With a growing number of older drivers in the U.S, according to the IIHS, new features will help keep drivers of all ages safe on the road.

“We know that older drivers can be at a greater risk for crashing and especially at a higher risk for being in a fatal crash,” said Jessica Cicchino, IIHS vice president of research.

Front crash-prevention features could alert drivers through a warning chime or apply the brakes to avoid a collision. Though features such as Tesla’s Autopilot have been unsuccessful — NHTSA opened a probe in May into a crash that killed three people inside a Tesla vehicle in which Autopilot was engaged — Cicchino said drivers can trust that front crash-prevention technology will put driver safety first.

“We’ve seen some more automated driver-assistance features that are not necessarily rolled out with safety in mind.
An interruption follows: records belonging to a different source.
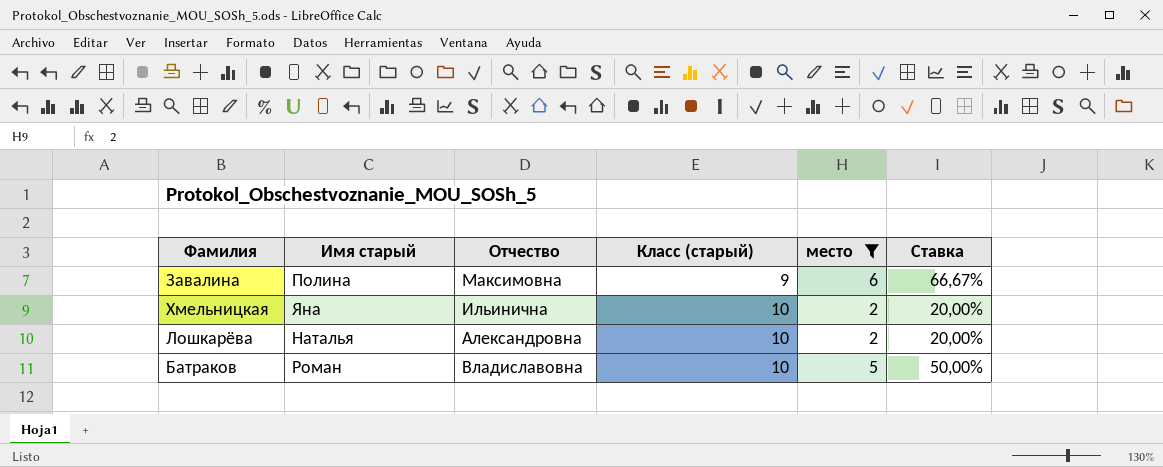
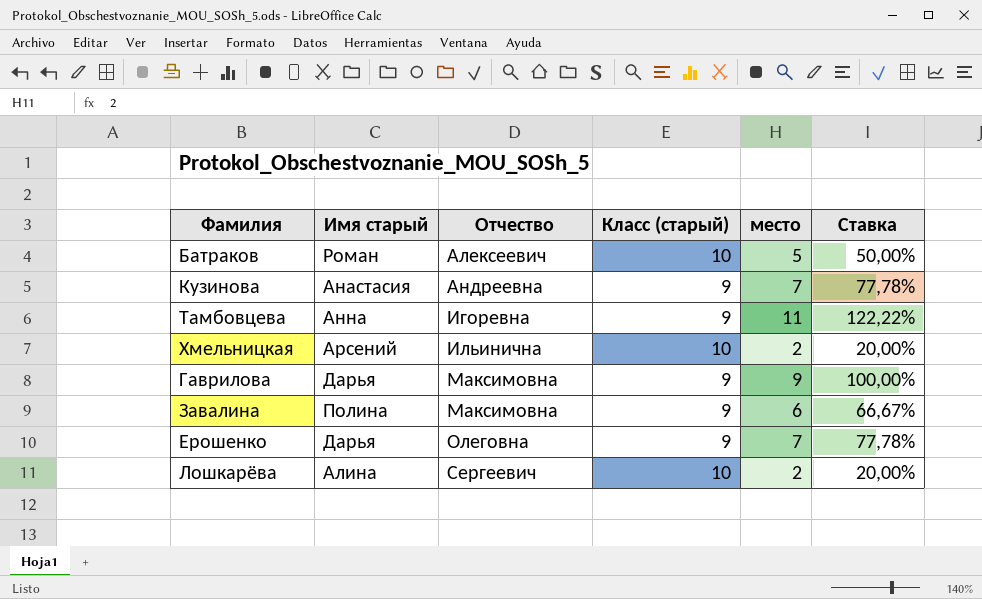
filter: место <= 6 -> none
row order: Класс (старый) ascending -> Отчество ascending
Батраков | Отчество: Владиславовна -> Алексеевич
Хмельницкая | Имя старый: Яна -> Арсений
Лошкарёва | Имя старый: Наталья -> Алина
Лошкарёва | Отчество: Александровна -> Сергеевич

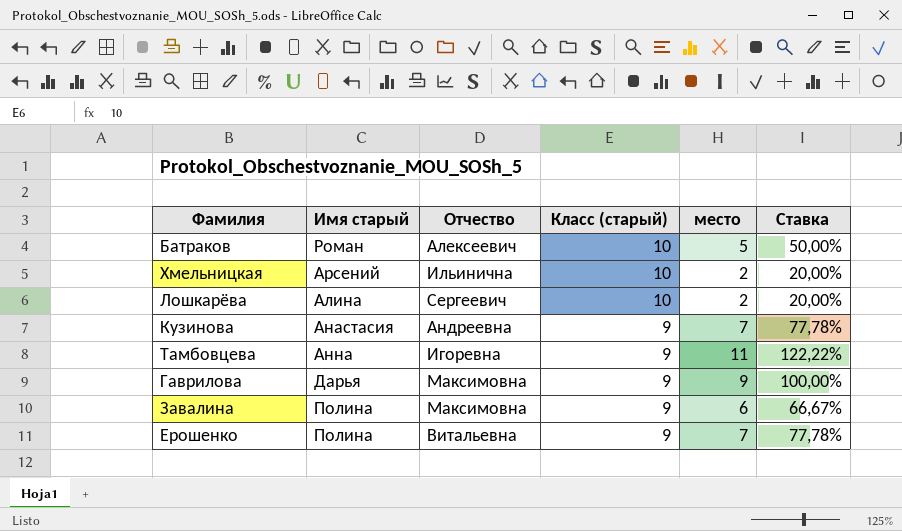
row order: Отчество ascending -> Класс (старый) descending
Ерошенко | Имя старый: Дарья -> Полина
Ерошенко | Отчество: Олеговна -> Витальевна

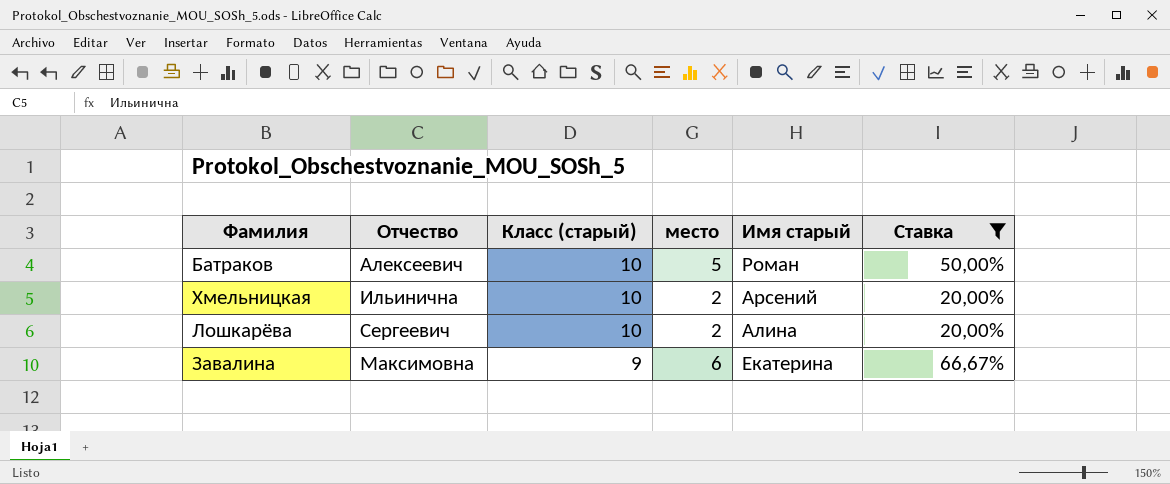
filter: none -> Ставка <= 66,67%
column Имя старый | position: 2 -> 5
Завалина | Имя старый: Полина -> Екатерина

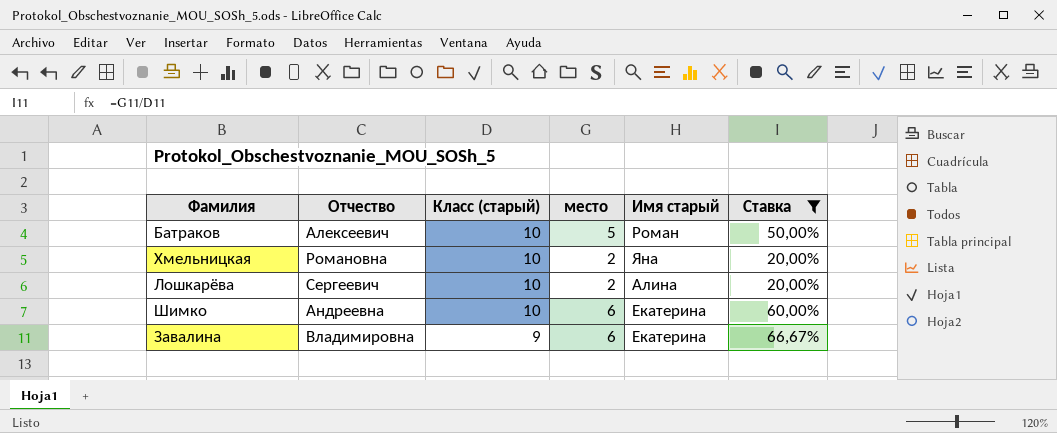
Хмельницкая | Отчество: Ильинична -> Романовна
Хмельницкая | Имя старый: Арсений -> Яна
row Шимко: none -> Андреевна | 10 | 6 | Екатерина | 60,00%
Завалина | Отчество: Максимовна -> Владимировна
But for crash-avoidance features, which are rolled out with the express purpose of improving safety, we’ve seen that the technologies that we have today are effective at reducing crashes,” Cicchino said.

Cicchino said she hopes for most vehicles to be able to communicate with one another through vehicle-to-vehicle connectivity in about 20 years.

“Even though systems like Ford collision warning have been out for over a decade, we don’t expect this to be out there until closer to 2040. Connected-vehicle technology is much further behind that. So, even when it starts rolling out in new cars, it’s still going to take a long time before there’s really a mass for these cars to talk to,” Cicchino said.